[REQUIRED WORK] No pictures belong in the answer. Repeat all the entries exactly.

[DATA]
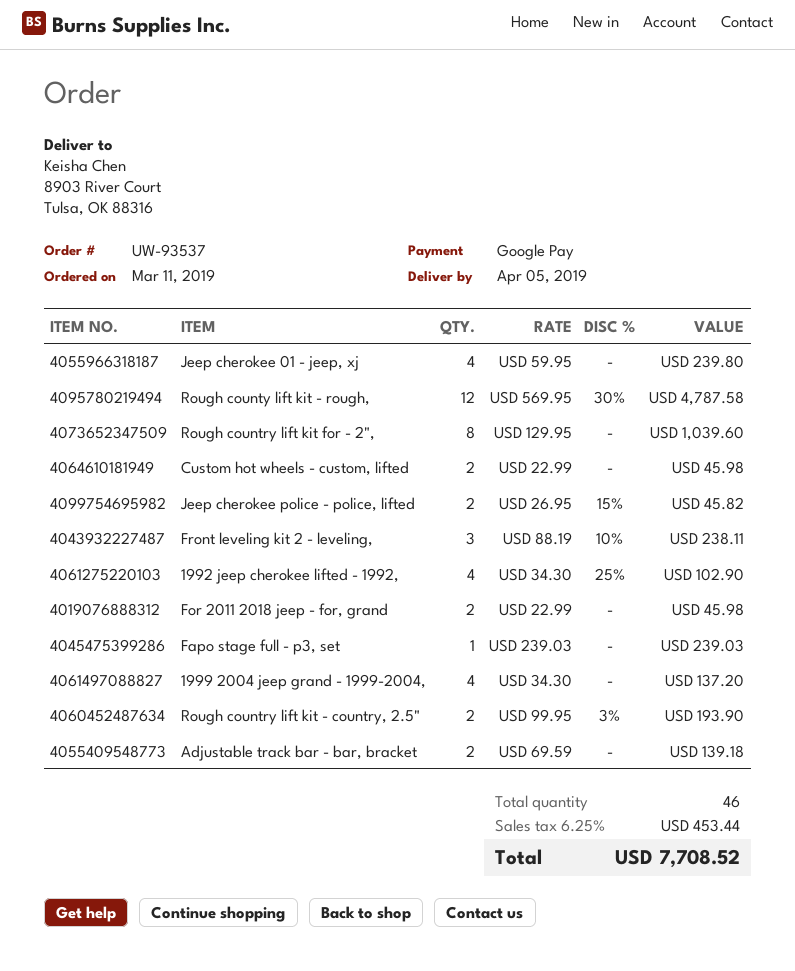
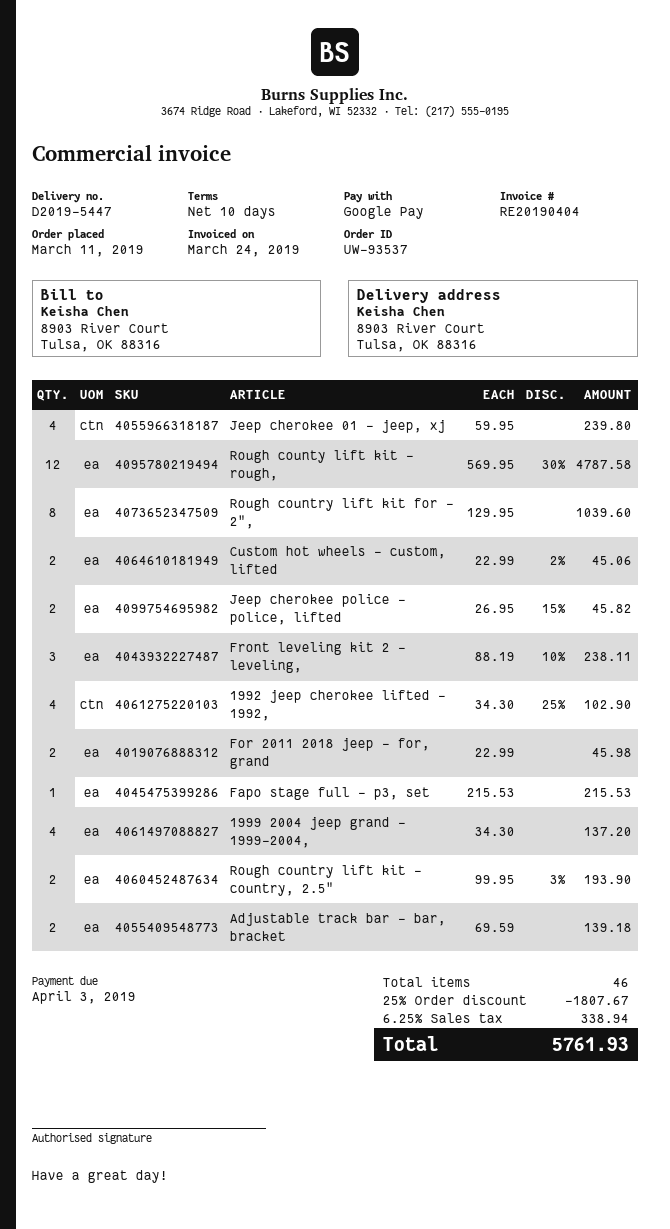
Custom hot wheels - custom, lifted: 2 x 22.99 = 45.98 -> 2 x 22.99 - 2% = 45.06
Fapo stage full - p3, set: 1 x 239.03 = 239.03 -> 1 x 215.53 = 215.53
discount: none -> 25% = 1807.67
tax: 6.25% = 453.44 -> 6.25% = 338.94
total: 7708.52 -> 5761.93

[RESULT OF THE TASK]
Custom hot wheels - custom, lifted: 2 x 22.99 = 45.98 -> 2 x 22.99 - 2% = 45.06
Fapo stage full - p3, set: 1 x 239.03 = 239.03 -> 1 x 215.53 = 215.53
discount: none -> 25% = 1807.67
tax: 6.25% = 453.44 -> 6.25% = 338.94
total: 7708.52 -> 5761.93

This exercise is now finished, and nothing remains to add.